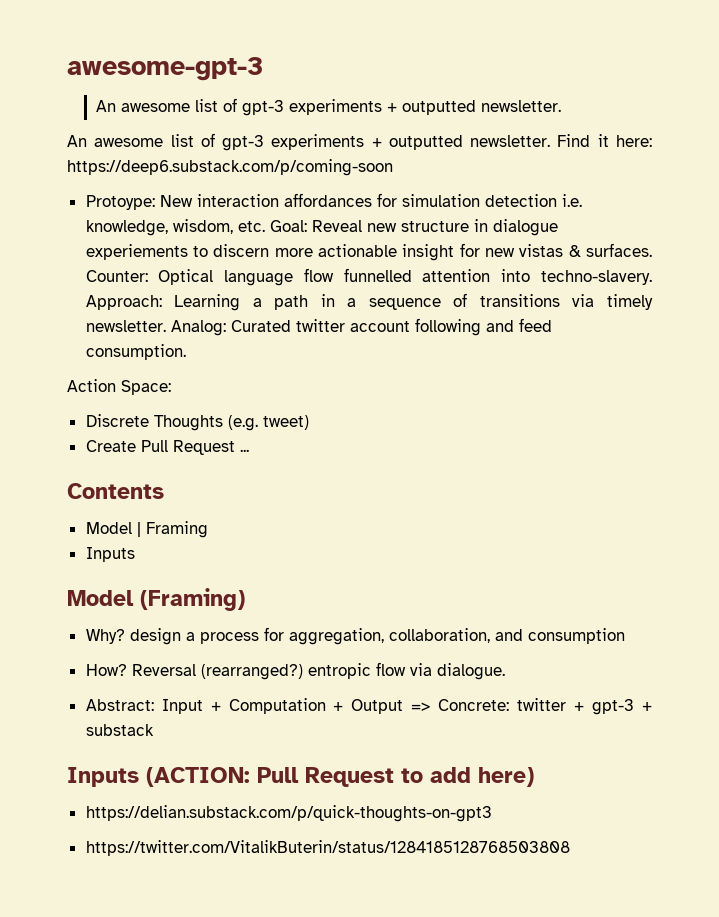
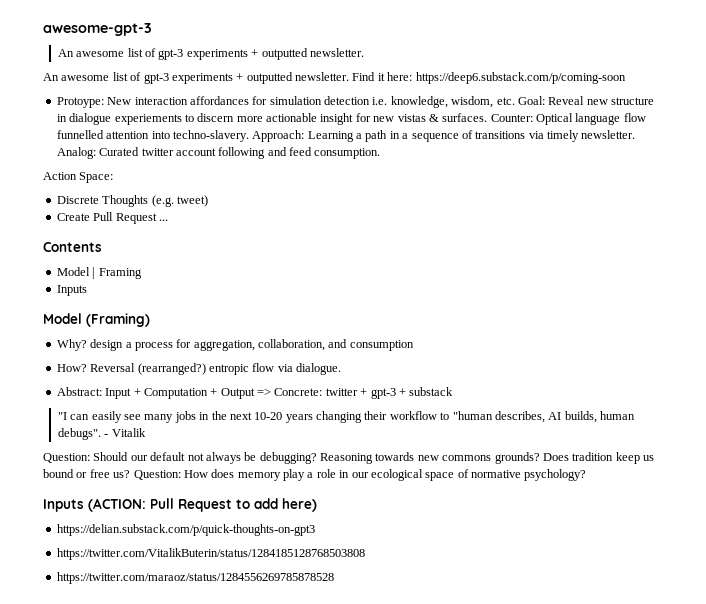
(154, 730) none -> [57,411,636,423] [57,428,146,440] [43,452,654,464] [43,469,587,481] // "I can easily see many jobs in the next 10-20 years changing their workflow to "human describes, AI builds, human debugs". - Vitalik // Question: Should our default not always be debugging? Reasoning towards new commons grounds? Does tradition keep us bound or free us? Question: How does memory play a role in our ecological space of normative psychology?
(570, 848) none -> [56,572,334,584] // https://twitter.com/maraoz/status/1284556269785878528

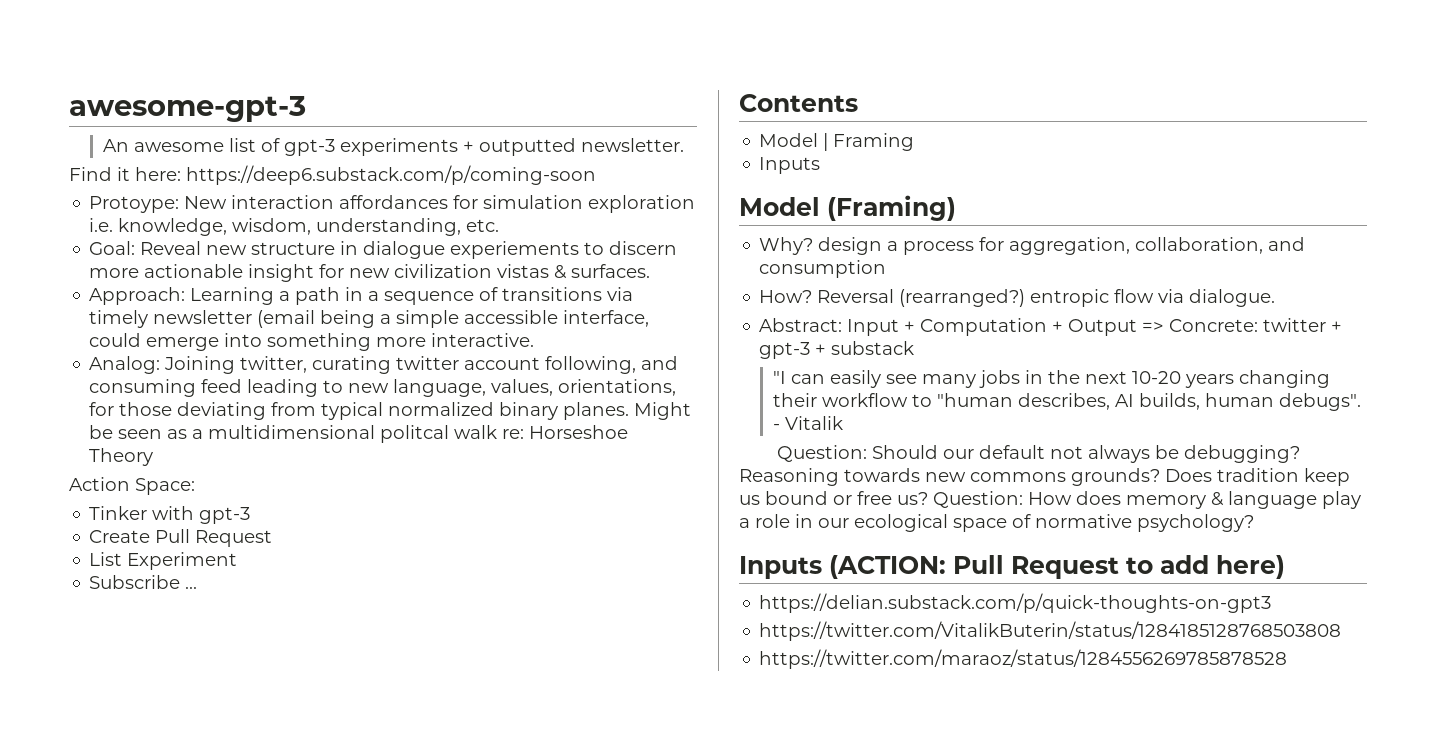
[43,72,349,84] An awesome list of gpt-3 experiments + outputted newsletter. -> (684, 145) none
[324,96,370,105] detection -> [588,195,696,213] exploration
(494, 102) none -> [316,218,462,236] understanding,
(515, 101) none -> (500, 225) //
(395, 119) none -> [394,264,493,278] civilization
[490,113,646,125] [56,130,249,142] Counter: Optical language flow funnelled attention into techno-slavery. -> (651, 271) //
[581,130,636,139] [56,147,381,159] [43,172,114,183] [56,195,208,207] newsletter. Analog: Curated twitter account following and feed consumption. // Action Space: // Discrete Thoughts (e.g. tweet) -> [153,310,650,328] [89,333,535,351] [89,356,679,374] [89,379,677,397] [89,402,692,420] [89,425,629,443] [89,448,154,466] [69,477,195,495] [89,506,251,524] newsletter (email being a simple accessible interface, could emerge into something more interactive. // Analog: Joining twitter, curating twitter account following, and consuming feed leading to new language, values, orientations, for those deviating from typical normalized binary planes. Might be seen as a multidimensional politcal walk re: Horseshoe Theory // Action Space: // Tinker with gpt-3
(157, 218) none -> [89,552,238,570] [89,575,181,589] // List Experiment // Subscribe
(281, 476) none -> [1211,491,1317,509] & language

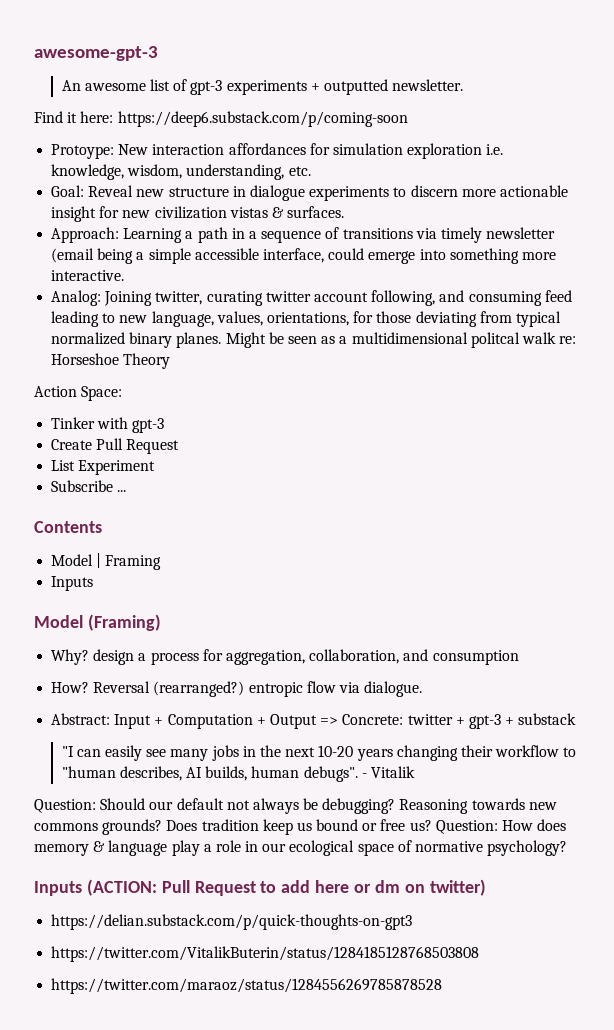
[450,241,580,259] experiements -> [309,186,390,201] experiments
[1216,555,1285,579] here) -> [315,879,486,896] here or dm on twitter)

+ + + + + + +

When you return the listing, keep each line exact and leave the pictures out.

**WRITTEN ANSWER**
(154, 730) none -> [57,411,636,423] [57,428,146,440] [43,452,654,464] [43,469,587,481] // "I can easily see many jobs in the next 10-20 years changing their workflow to "human describes, AI builds, human debugs". - Vitalik // Question: Should our default not always be debugging? Reasoning towards new commons grounds? Does tradition keep us bound or free us? Question: How does memory play a role in our ecological space of normative psychology?
(570, 848) none -> [56,572,334,584] // https://twitter.com/maraoz/status/1284556269785878528

[43,72,349,84] An awesome list of gpt-3 experiments + outputted newsletter. -> (684, 145) none
[324,96,370,105] detection -> [588,195,696,213] exploration
(494, 102) none -> [316,218,462,236] understanding,
(515, 101) none -> (500, 225) //
(395, 119) none -> [394,264,493,278] civilization
[490,113,646,125] [56,130,249,142] Counter: Optical language flow funnelled attention into techno-slavery. -> (651, 271) //
[581,130,636,139] [56,147,381,159] [43,172,114,183] [56,195,208,207] newsletter. Analog: Curated twitter account following and feed consumption. // Action Space: // Discrete Thoughts (e.g. tweet) -> [153,310,650,328] [89,333,535,351] [89,356,679,374] [89,379,677,397] [89,402,692,420] [89,425,629,443] [89,448,154,466] [69,477,195,495] [89,506,251,524] newsletter (email being a simple accessible interface, could emerge into something more interactive. // Analog: Joining twitter, curating twitter account following, and consuming feed leading to new language, values, orientations, for those deviating from typical normalized binary planes. Might be seen as a multidimensional politcal walk re: Horseshoe Theory // Action Space: // Tinker with gpt-3
(157, 218) none -> [89,552,238,570] [89,575,181,589] // List Experiment // Subscribe
(281, 476) none -> [1211,491,1317,509] & language

[450,241,580,259] experiements -> [309,186,390,201] experiments
[1216,555,1285,579] here) -> [315,879,486,896] here or dm on twitter)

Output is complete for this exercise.